→ **What you should do**
Your reply should hold only the lines from the records below where "KORBOWÓD" occurs.

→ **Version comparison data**
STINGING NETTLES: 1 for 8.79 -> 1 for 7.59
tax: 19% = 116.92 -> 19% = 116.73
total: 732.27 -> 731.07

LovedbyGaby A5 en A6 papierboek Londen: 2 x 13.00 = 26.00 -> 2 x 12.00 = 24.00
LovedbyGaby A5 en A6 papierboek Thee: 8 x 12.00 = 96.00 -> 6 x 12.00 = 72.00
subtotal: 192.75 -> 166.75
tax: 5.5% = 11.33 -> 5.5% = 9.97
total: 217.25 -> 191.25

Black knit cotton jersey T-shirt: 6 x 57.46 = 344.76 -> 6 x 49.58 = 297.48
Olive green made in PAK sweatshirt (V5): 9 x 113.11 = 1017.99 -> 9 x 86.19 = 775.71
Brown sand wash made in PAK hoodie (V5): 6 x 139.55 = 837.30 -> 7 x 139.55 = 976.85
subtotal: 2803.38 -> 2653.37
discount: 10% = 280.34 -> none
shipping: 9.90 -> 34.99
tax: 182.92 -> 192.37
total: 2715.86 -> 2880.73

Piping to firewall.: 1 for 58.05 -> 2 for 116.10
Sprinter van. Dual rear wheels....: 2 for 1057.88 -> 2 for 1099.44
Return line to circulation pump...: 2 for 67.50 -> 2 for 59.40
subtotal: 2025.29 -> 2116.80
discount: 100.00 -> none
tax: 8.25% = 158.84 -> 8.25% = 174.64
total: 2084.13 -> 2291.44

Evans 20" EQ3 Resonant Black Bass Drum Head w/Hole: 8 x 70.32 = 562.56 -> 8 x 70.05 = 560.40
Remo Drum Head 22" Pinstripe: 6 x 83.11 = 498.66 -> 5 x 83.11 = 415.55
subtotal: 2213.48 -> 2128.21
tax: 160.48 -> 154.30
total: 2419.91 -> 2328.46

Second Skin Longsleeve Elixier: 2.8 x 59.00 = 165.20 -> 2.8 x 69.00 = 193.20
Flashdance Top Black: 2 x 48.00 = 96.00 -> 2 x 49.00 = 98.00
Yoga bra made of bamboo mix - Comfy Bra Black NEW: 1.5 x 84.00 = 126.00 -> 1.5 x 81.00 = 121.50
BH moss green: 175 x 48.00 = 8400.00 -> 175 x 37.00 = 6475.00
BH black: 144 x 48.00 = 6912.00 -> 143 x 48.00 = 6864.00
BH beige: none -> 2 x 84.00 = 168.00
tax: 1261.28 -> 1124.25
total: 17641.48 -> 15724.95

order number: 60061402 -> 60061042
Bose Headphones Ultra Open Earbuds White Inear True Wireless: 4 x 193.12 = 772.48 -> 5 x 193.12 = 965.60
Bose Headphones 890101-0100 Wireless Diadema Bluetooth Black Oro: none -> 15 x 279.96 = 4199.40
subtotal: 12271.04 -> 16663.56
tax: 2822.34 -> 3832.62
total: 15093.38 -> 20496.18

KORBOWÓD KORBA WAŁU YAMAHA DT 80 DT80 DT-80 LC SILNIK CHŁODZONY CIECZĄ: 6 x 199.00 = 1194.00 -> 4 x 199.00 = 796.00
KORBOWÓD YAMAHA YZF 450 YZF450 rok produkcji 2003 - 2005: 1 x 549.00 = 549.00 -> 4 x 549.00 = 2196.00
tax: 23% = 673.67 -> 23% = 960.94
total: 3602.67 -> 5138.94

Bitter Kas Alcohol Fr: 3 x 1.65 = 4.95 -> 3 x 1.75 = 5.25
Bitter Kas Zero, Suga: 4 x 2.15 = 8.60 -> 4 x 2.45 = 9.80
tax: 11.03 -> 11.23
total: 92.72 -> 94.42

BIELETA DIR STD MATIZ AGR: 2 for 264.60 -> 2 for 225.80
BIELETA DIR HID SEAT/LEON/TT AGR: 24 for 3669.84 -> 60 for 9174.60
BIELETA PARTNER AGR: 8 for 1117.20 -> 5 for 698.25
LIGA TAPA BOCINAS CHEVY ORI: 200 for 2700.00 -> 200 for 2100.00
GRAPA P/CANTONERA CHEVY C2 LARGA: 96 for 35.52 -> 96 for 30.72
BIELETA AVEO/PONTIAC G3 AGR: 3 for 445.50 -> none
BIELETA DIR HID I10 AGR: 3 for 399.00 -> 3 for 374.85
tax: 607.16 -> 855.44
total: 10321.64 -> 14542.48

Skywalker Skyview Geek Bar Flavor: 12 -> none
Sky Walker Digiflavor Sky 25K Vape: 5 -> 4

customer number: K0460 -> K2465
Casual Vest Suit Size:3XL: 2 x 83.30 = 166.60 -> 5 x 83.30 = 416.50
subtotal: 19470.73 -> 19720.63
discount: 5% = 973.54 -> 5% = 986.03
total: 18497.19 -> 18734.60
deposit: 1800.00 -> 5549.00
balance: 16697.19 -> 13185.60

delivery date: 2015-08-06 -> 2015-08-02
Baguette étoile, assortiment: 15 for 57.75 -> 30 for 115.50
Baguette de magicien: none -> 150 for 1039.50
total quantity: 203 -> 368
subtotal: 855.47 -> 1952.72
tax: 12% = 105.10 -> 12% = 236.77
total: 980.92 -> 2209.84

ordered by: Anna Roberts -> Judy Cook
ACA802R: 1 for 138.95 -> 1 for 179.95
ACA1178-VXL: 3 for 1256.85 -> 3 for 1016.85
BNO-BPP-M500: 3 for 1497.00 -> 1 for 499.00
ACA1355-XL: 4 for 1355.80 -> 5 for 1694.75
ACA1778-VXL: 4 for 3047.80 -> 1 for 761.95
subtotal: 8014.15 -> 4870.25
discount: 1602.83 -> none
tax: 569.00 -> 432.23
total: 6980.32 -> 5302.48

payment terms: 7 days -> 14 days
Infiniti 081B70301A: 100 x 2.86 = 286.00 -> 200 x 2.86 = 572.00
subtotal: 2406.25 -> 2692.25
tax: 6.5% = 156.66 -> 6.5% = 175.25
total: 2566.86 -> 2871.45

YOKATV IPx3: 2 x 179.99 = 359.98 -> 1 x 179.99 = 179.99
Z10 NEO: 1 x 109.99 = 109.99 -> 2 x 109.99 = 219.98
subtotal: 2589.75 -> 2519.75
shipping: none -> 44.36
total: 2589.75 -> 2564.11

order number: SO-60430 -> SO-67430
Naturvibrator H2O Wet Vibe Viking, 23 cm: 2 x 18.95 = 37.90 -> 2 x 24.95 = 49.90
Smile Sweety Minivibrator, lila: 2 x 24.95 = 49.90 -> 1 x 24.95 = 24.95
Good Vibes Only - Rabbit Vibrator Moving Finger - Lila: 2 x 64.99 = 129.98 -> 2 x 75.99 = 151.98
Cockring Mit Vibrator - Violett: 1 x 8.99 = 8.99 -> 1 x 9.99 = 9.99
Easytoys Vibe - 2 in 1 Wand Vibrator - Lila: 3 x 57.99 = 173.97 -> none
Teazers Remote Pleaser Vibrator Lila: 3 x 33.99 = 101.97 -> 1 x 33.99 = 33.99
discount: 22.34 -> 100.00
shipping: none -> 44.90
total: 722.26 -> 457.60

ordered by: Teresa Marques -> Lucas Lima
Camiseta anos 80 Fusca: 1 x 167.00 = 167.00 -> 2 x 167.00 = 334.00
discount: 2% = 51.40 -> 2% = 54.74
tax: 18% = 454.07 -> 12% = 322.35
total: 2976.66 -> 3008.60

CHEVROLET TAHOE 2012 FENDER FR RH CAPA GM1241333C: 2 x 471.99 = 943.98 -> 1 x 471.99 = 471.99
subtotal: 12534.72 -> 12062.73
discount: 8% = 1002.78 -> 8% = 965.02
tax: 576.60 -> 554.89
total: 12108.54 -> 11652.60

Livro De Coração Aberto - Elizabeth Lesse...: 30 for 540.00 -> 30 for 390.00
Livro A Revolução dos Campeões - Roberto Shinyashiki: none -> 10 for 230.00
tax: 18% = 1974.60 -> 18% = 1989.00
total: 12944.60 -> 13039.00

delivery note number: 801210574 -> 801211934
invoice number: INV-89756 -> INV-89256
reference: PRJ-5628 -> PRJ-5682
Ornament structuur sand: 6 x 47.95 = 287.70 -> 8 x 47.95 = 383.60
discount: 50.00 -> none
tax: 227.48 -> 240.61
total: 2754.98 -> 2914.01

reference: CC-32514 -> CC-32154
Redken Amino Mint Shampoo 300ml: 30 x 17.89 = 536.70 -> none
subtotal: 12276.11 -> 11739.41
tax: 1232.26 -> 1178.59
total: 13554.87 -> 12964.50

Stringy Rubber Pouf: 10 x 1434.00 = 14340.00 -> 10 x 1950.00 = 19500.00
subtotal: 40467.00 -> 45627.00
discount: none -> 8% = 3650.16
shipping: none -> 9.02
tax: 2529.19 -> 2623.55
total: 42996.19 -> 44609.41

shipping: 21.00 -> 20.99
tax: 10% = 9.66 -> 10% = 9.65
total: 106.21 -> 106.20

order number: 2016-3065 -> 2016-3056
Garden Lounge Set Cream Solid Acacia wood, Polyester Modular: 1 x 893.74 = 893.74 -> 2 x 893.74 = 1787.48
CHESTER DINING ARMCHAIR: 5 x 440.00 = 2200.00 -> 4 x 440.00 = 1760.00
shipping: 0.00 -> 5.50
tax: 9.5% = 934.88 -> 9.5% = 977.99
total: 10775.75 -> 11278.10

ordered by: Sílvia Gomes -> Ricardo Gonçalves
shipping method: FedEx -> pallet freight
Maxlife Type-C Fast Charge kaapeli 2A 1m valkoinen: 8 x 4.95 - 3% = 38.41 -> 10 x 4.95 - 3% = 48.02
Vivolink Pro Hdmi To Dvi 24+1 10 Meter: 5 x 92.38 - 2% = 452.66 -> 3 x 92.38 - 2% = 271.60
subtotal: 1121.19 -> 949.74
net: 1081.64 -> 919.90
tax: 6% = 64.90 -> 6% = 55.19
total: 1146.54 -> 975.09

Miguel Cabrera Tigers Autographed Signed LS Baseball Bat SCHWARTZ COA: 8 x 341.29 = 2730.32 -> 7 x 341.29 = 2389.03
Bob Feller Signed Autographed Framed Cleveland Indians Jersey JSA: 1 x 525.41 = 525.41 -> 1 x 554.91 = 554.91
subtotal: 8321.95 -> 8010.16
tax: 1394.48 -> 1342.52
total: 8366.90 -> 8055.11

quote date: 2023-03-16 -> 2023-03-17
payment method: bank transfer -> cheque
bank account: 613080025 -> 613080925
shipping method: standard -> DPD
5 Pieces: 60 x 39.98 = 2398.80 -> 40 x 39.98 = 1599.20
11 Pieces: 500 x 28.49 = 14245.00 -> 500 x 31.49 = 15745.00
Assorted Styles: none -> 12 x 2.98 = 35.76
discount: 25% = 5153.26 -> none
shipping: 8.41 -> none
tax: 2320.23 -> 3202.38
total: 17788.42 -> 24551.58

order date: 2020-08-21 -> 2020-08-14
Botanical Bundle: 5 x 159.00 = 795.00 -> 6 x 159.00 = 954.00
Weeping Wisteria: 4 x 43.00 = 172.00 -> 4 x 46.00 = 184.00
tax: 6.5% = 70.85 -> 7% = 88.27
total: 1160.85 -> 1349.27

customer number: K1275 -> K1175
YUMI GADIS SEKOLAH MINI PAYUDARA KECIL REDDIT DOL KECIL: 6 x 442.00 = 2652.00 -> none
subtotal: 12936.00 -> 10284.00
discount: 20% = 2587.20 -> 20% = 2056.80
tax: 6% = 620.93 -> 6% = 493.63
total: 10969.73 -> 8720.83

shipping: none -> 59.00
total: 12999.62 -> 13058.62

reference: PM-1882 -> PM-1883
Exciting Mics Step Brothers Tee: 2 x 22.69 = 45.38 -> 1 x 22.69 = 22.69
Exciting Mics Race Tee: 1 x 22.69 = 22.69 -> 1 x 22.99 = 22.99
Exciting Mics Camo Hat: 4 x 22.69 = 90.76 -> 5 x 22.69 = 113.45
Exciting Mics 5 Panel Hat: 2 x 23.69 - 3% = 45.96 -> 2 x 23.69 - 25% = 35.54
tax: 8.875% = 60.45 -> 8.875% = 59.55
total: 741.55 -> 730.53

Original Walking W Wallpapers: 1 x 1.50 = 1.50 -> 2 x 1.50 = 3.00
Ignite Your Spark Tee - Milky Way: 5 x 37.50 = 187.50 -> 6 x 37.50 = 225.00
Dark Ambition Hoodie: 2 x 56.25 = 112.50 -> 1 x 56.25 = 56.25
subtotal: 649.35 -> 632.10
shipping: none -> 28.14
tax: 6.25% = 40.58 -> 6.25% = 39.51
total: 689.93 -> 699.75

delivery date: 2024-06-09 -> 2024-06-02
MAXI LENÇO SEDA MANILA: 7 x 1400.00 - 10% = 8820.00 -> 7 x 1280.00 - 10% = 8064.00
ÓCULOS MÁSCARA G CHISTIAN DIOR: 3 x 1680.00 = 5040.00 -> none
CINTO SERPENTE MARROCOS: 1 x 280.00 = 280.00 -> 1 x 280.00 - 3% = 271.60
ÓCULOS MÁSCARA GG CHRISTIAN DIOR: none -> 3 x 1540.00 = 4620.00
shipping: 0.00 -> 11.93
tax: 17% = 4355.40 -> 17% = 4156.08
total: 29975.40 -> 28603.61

→ **Finished task**
KORBOWÓD KORBA WAŁU YAMAHA DT 80 DT80 DT-80 LC SILNIK CHŁODZONY CIECZĄ: 6 x 199.00 = 1194.00 -> 4 x 199.00 = 796.00
KORBOWÓD YAMAHA YZF 450 YZF450 rok produkcji 2003 - 2005: 1 x 549.00 = 549.00 -> 4 x 549.00 = 2196.00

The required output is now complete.